In translation, thanks to Miss Google:

          "Show that the equation $x^{n+1}+y^n=z^n$ has an infinity of solutions in the set of nonzero natural numbers, for any natural number $n \geqslant 2$."

ANSWER CiP

$$x=\frac{(k^{n+1}+1)^n-1}{k^n},\;\;y=\frac{(k^{n+1}+1)^n-1}{k^{n+1}},\;\;z=\frac{(k^{n+1}+1)^{n+1}-k^{n+1}-1}{k^{n+1}}$$

represent solutions of the given equation, for $k \in \mathbb{N}\setminus \{0\}.$

                    Solution CiP

               Let us first show that the values given in the Answer are solutions of the equation.

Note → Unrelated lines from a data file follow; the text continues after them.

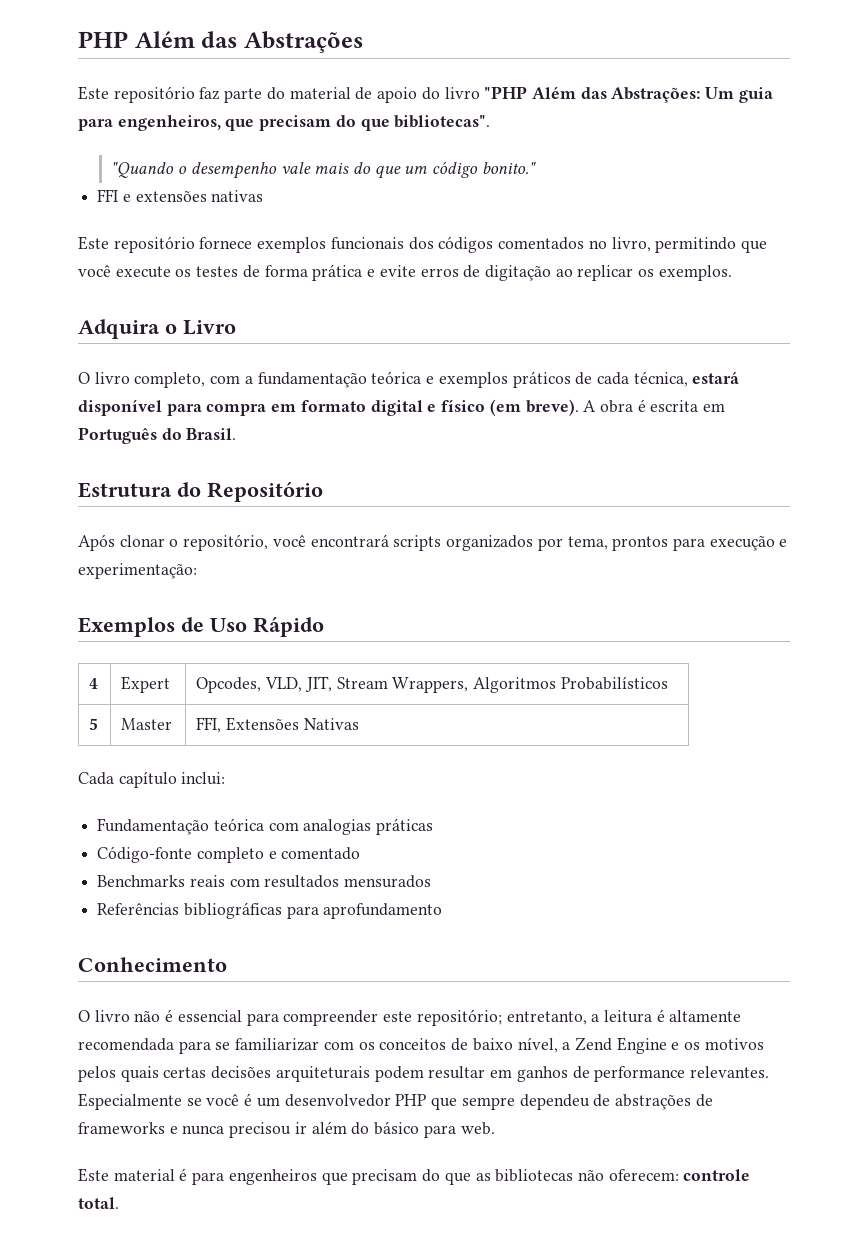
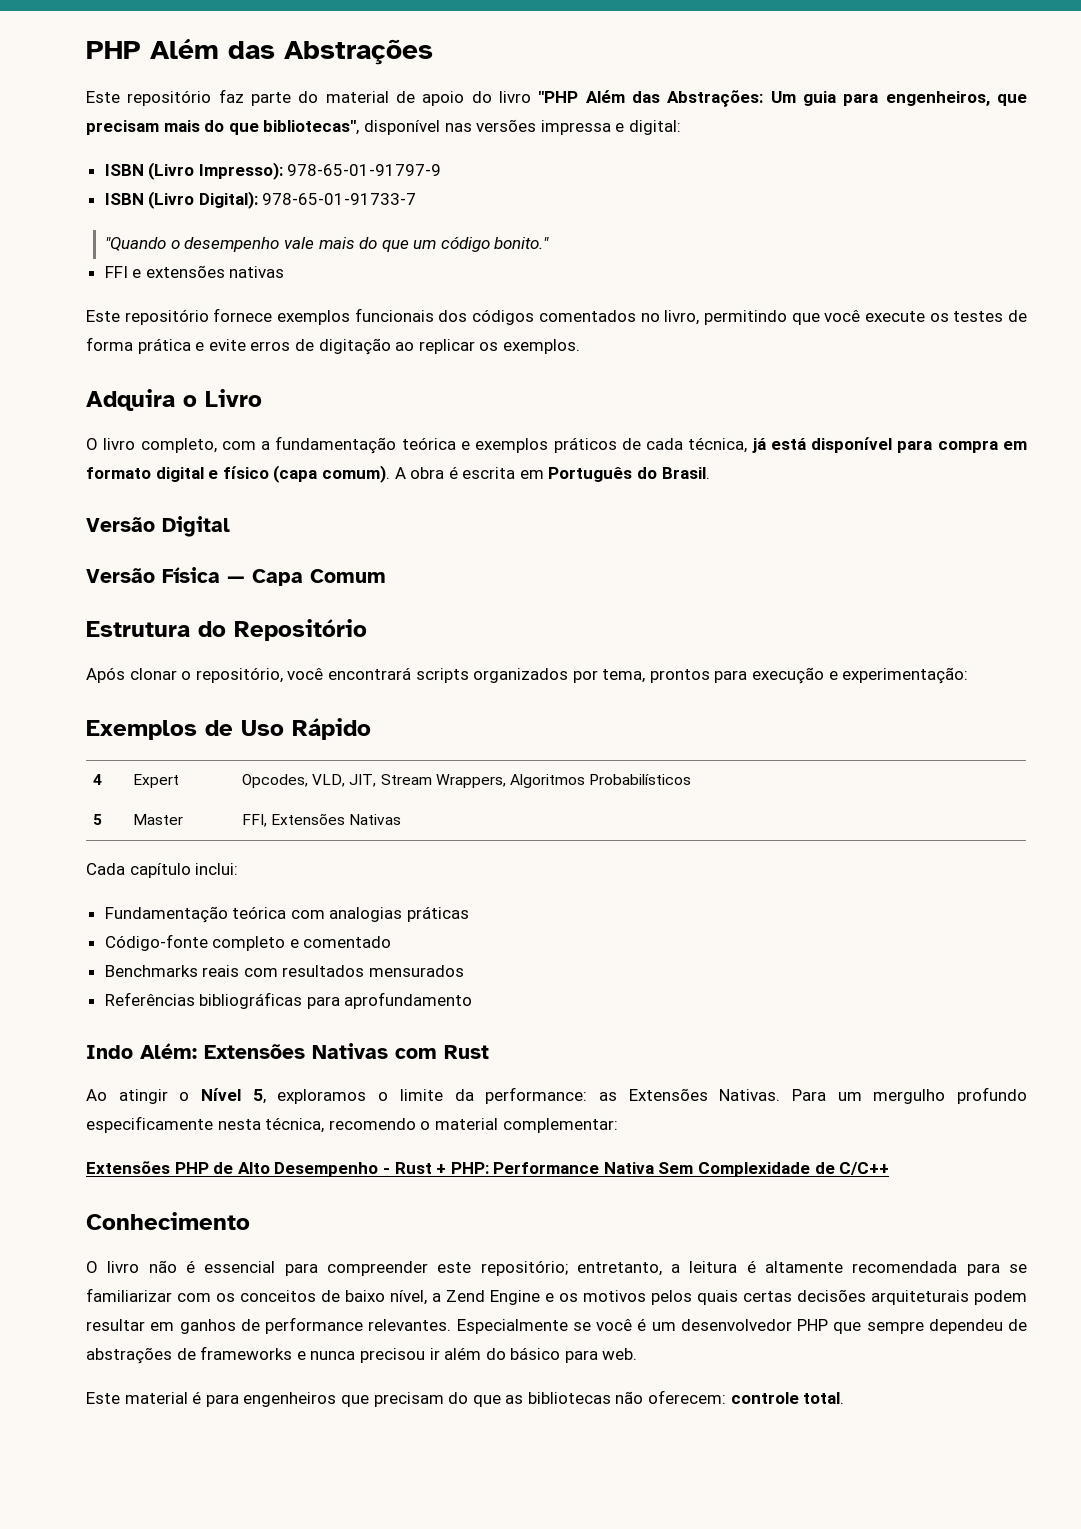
- Este repositório faz parte do material de apoio do livro "PHP Além das Abstrações: Um guia para engenheiros, que precisam do que bibliotecas".
+ Este repositório faz parte do material de apoio do livro "PHP Além das Abstrações: Um guia para engenheiros, que precisam mais do que bibliotecas", disponível nas versões impressa e digital:
+ ISBN (Livro Impresso): 978-65-01-91797-9
+ ISBN (Livro Digital): 978-65-01-91733-7
- O livro completo, com a fundamentação teórica e exemplos práticos de cada técnica, estará disponível para compra em formato digital e físico (em breve).
+ O livro completo, com a fundamentação teórica e exemplos práticos de cada técnica, já está disponível para compra em formato digital e físico (capa comum).
+ Versão Digital
+ Versão Física — Capa Comum
+ Indo Além: Extensões Nativas com Rust
+ Ao atingir o Nível 5, exploramos o limite da performance: as Extensões Nativas. Para um mergulho profundo especificamente nesta técnica, recomendo o material complementar:
+ Extensões PHP de Alto Desempenho - Rust + PHP: Performance Nativa Sem Complexidade de C/C++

          Let $l \underset{def}{=} k^{n+1}+1.$ Then $x=\frac{l^n-1}{k^n},\;y=\frac{l^n-1}{k^{n+1}},\;z=\frac{l^{n+1}-l}{k^{n+1}}$ and we have

$$x^{n+1}+y^n=\frac{(l^n-1)^{n+1}}{k^{n(n+1)}}+\frac{(l^n-1)^n}{k^{(n+1)n}}=$$  

$=\frac{(l^n-1)^n}{k^{(n+1)n}}\cdot [(l^n-1)+1]=\frac{(l^n-1)^n \cdot l^n}{k^{(n+1)n}}=\left ( \frac{l(l^n-1)}{k^{n+1}} \right )^n=\left ( \frac{l^{n+1}-l}{k^{n+1}} \right ) ^n\;=\;\;z^n.$

          We found the expressions in the answer by trying to find solutions of the given equation with $x=ky,\;k \in \mathbb{N} \setminus \{ 0 \}.$ We have

  $$x^{n+1}+y^n=k^{n+1} \cdot y^{n+1}+y^n=y^n(k^{n+1} \cdot y+1).$$  

For the above result to be a power of $n$ we must have $k^{n+1}y+1=l^n$ for some integer $l$, so $y=\frac{l^n-1}{k^{n+1}}.$ For $y$ to be an integer, it is enough to choose $l=k^{n+1}+1$ because according to the binomial theorem we have

$l^n-1=(k^{n+1}+1)^n-1=\sum_{i=0}^n \textrm{C}_n^i (k^{n+1})^{n-i}=$ 

$=[(k^{n+1})^n+\textrm{C}_n^1(k^{n+1})^{n-1}+ \cdots +\textrm{C}_n^{n-1}k^{n+1}+1]-1=k^{n+1} \cdot A$,

 for some integer $A$. That's how I found the answer.

$\blacksquare$

           REMARK CiP

          In particular cases, the solutions can be expressed differently. For $n=2$ the equation

$$x^3+y^2=z^2$$

$\Leftrightarrow \;x^3=(z-y)(z+y)$ can be solved by choosin

$$\begin{cases}z-y=x\\z+y=x^2\end{cases}$$

obtaining an infinite family of complete solutions

$$x=m,\;y=\frac{m^2-m}{2},\;z=\frac{m^2+m}{2},\;m\in \mathbb{Z}.$$

(I did not investigate if these represent the complete solutions of the equation.)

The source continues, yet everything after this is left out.